• _Front-end code edit data_
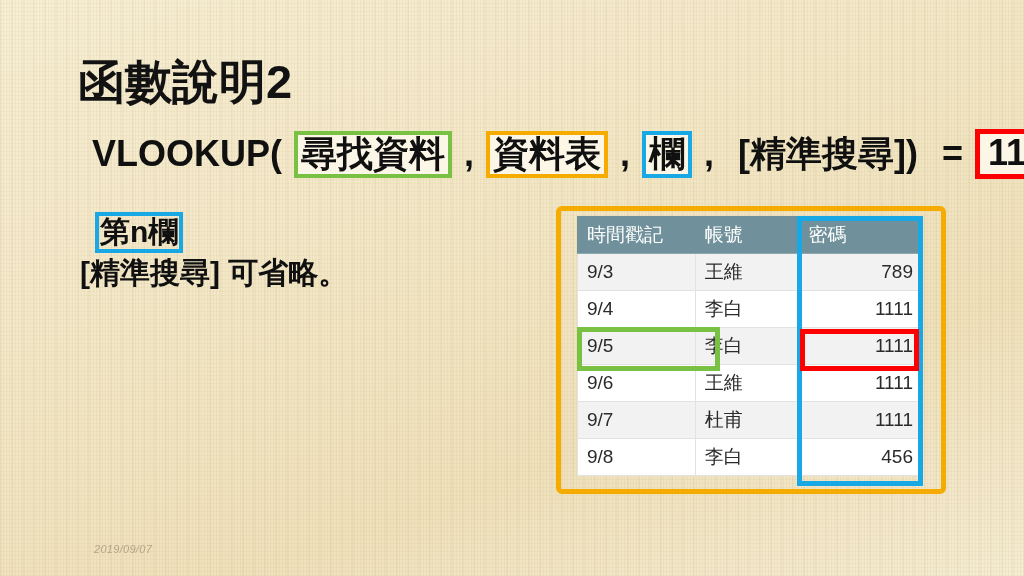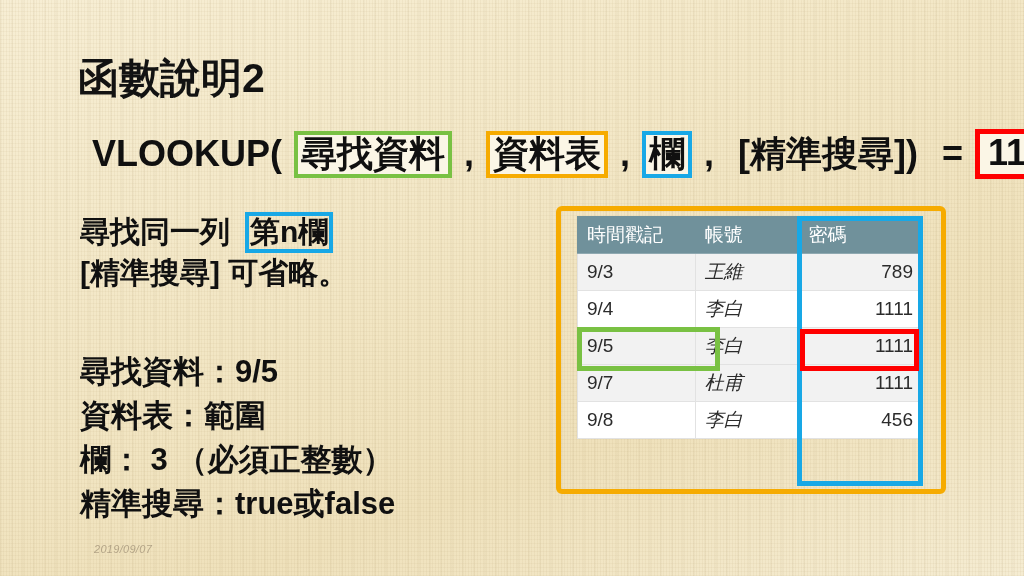"函數說明2" #title { font-size: 41px -> 47px }
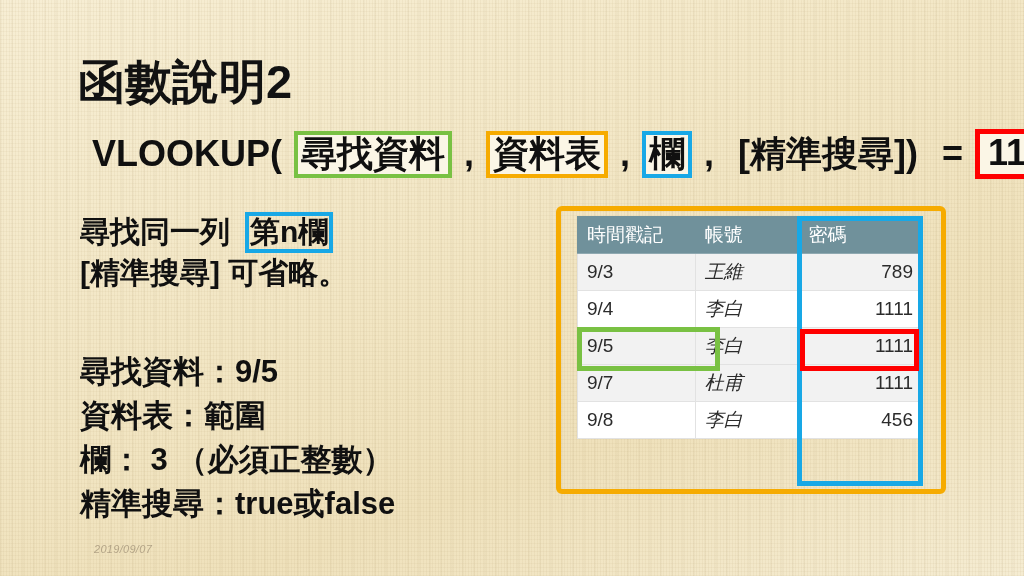"尋找同一列" span { html: <span>尋找同一列</span> -> none }
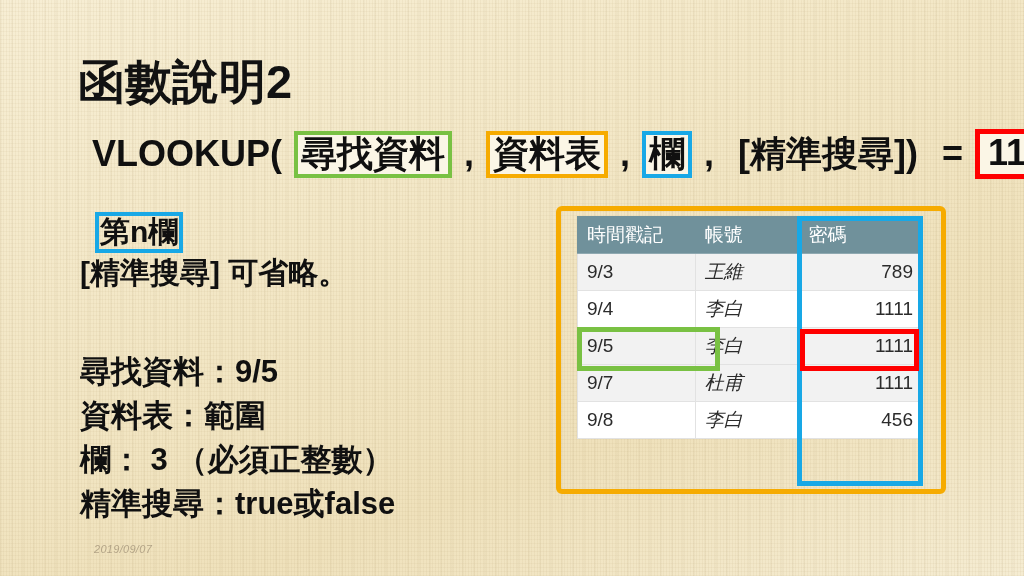"王維" #data-table td.c-user { font-style: italic -> none }
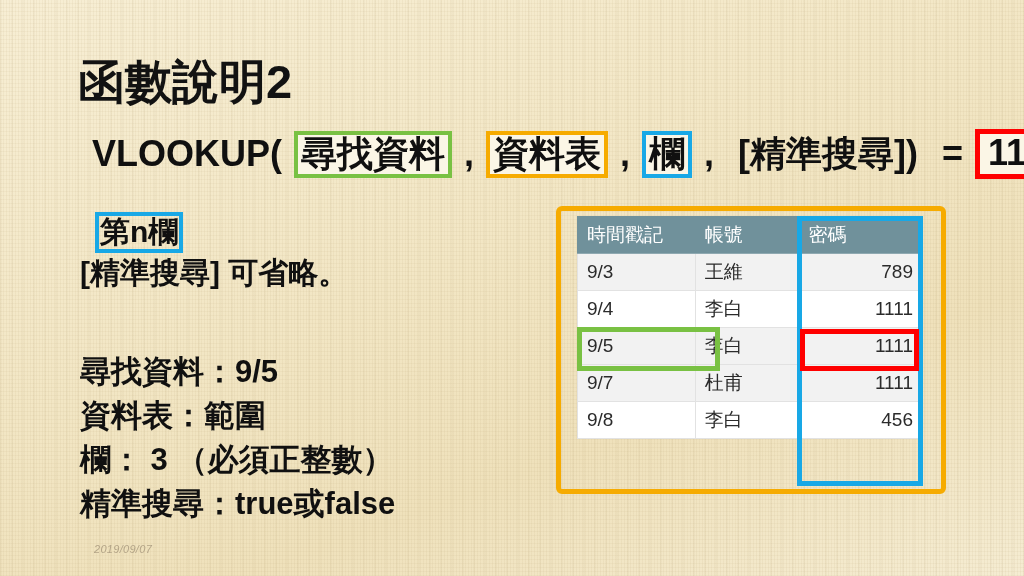"尋找資料：9/5" div { html: <div> <div>尋找資料：9/5</div> <div>資料表：範圍</div> <div>欄： 3 （必須正整數）</div> <div>精準搜尋：true或false</div> </div> -> none }
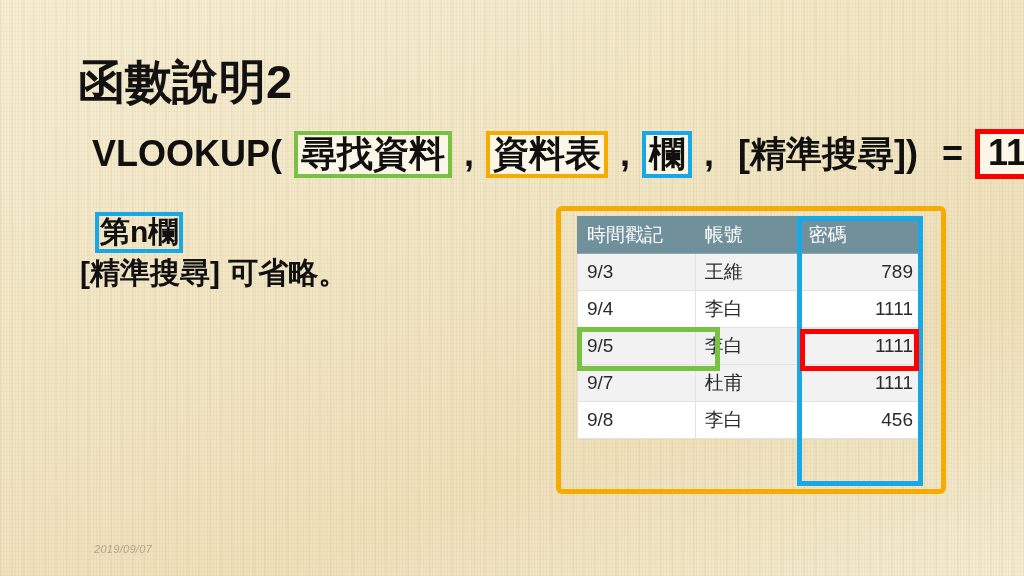"9/6" tr.even { html: none -> <tr> <td>9/6</td> <td>王維</td> <td>1111</td> </tr> }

• _What the task requires_
Retype the data above exactly. Do not carry over any images.

• _Answer for the task_
"函數說明2" #title { font-size: 41px -> 47px }
"尋找同一列" span { html: <span>尋找同一列</span> -> none }
"王維" #data-table td.c-user { font-style: italic -> none }
"尋找資料：9/5" div { html: <div> <div>尋找資料：9/5</div> <div>資料表：範圍</div> <div>欄： 3 （必須正整數）</div> <div>精準搜尋：true或false</div> </div> -> none }
"9/6" tr.even { html: none -> <tr> <td>9/6</td> <td>王維</td> <td>1111</td> </tr> }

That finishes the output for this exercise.